• [What you will do] I would like every line of the records below that contains the word "Акта" copied.

Front-end code change data:
----

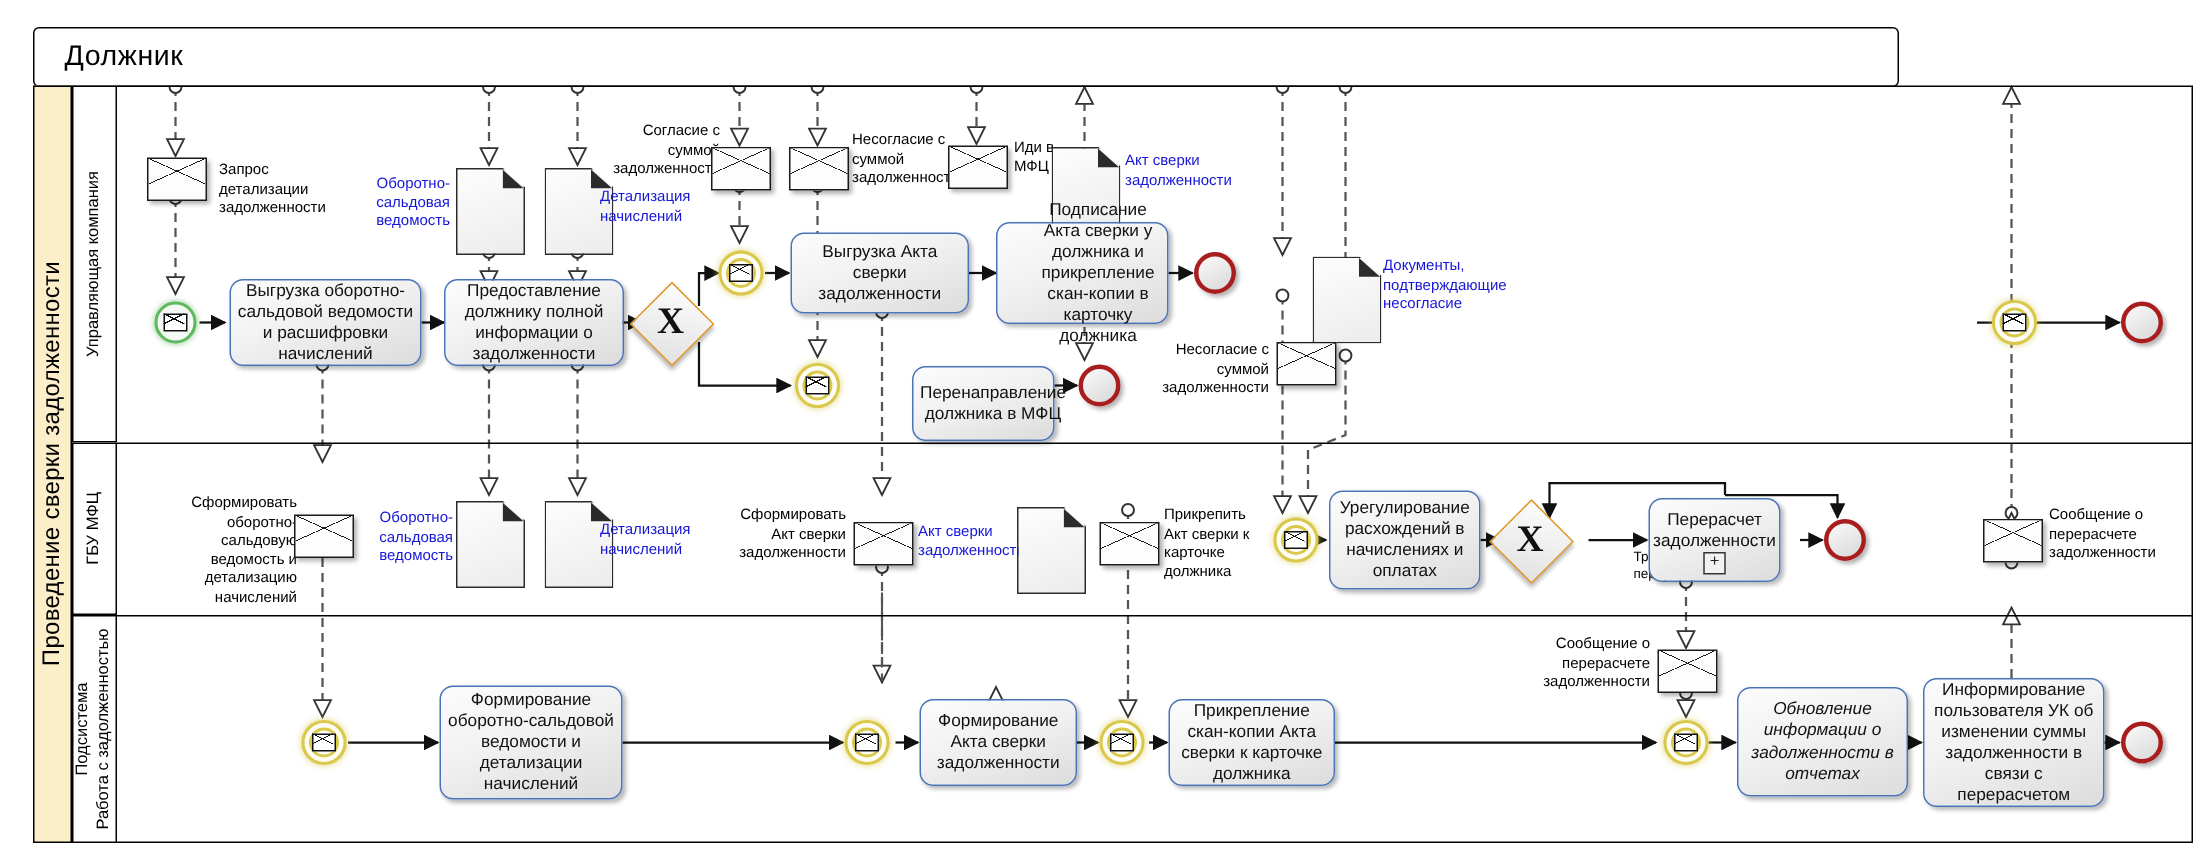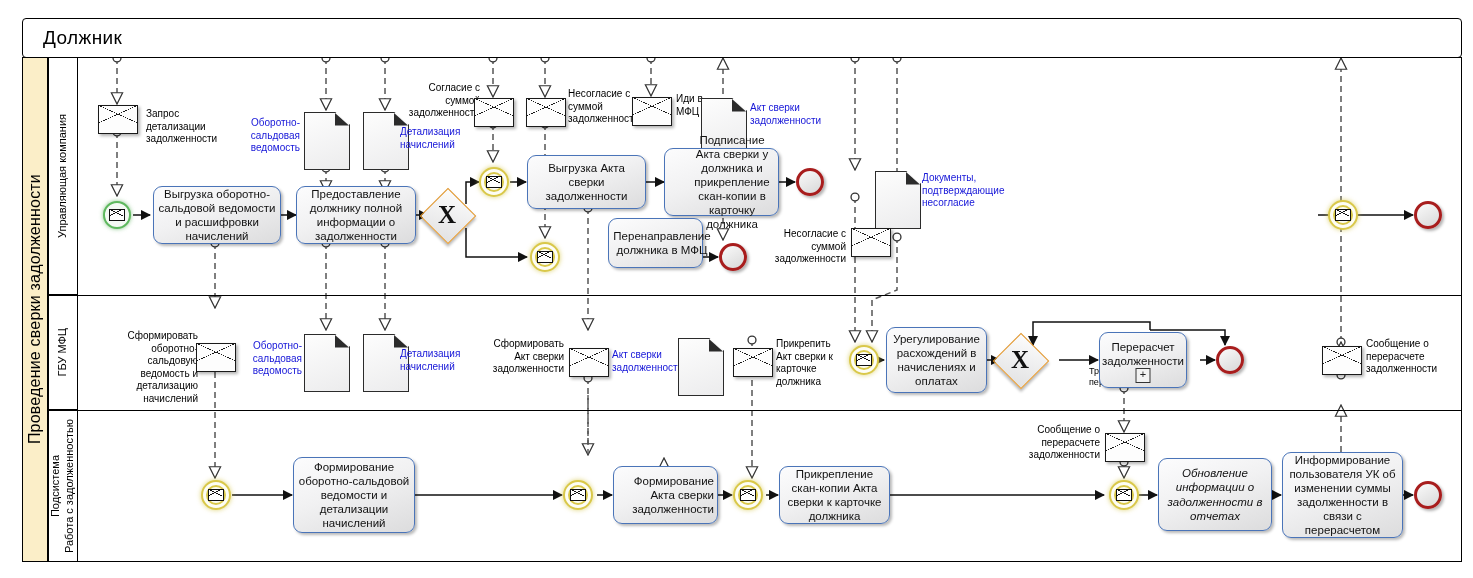--- a/index.html
+++ b/index.html
@@ -168,7 +168,7 @@
     </g>
   </svg>
 
-  <div class="participant" style="left:22px;top:18px;width:1440px;height:40px;">
+  <div class="participant" style="left:22px;top:18px;width:1244px;height:40px;">
     <span class="ptext">Должник</span>
   </div>
 

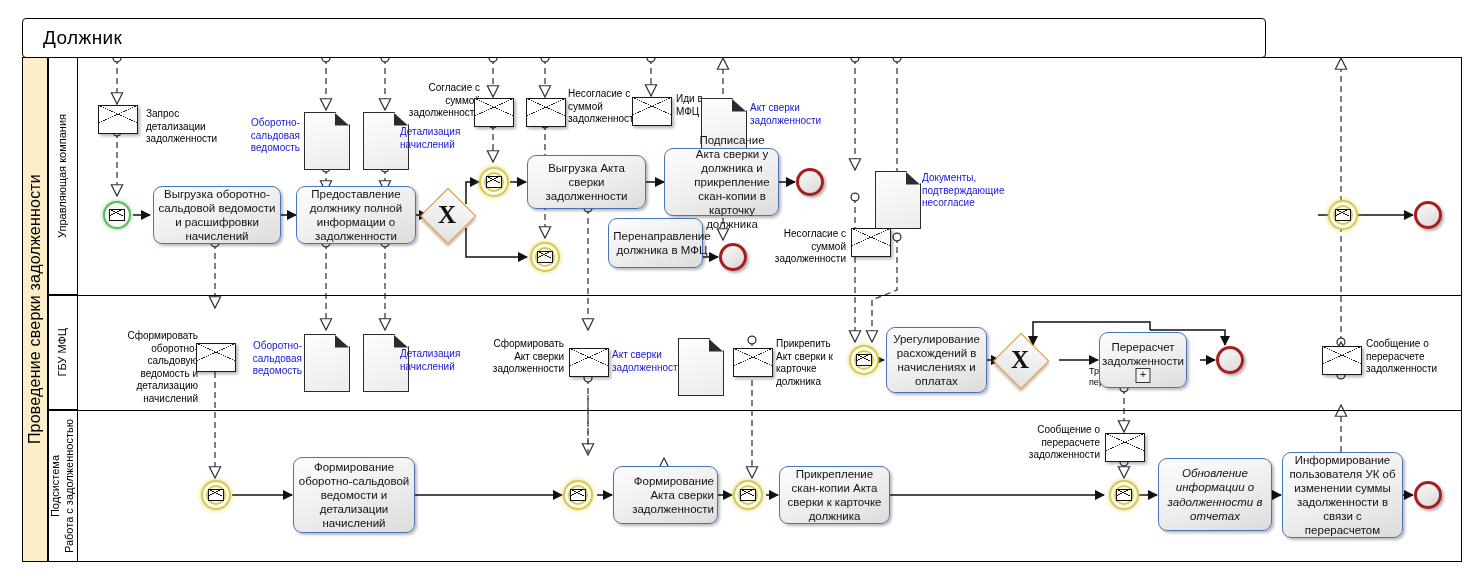--- a/index.html
+++ b/index.html
@@ -240,7 +240,7 @@
 
   <div class="ev end" style="left:796px;top:168px;"></div>
 
-  <div class="task" style="left:608px;top:218px;width:95px;height:50px;padding-left:16px;">Перенаправление должника в МФЦ</div>
+  <div class="task" style="left:608px;top:244px;width:95px;height:50px;padding-left:16px;">Перенаправление должника в МФЦ</div>
   <div class="ev end" style="left:719px;top:243px;"></div>
 
   <div class="doc" style="left:875px;top:171px;"></div>

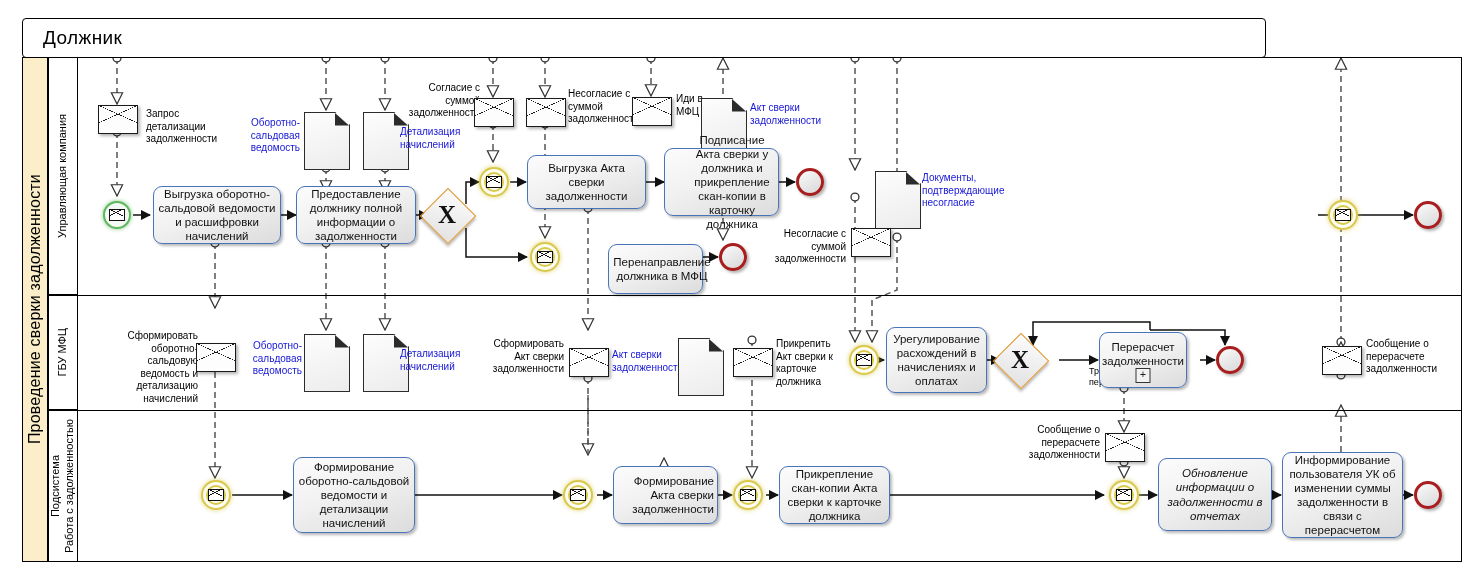--- a/index.html
+++ b/index.html
@@ -306,7 +306,7 @@
     <div class="mini"></div>
   </div>
 
-  <div class="task" style="left:613px;top:466px;width:105px;height:58px;text-align:right;">Формирование Акта сверки задолженности</div>
+  <div class="task" style="left:613px;top:466px;width:105px;height:58px;">Формирование Акта сверки задолженности</div>
 
   <div class="ev inter" style="left:733px;top:480px;">
     <div class="ring"></div>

----

• [Response to this task]
-  <div class="task" style="left:613px;top:466px;width:105px;height:58px;text-align:right;">Формирование Акта сверки задолженности</div>
+  <div class="task" style="left:613px;top:466px;width:105px;height:58px;">Формирование Акта сверки задолженности</div>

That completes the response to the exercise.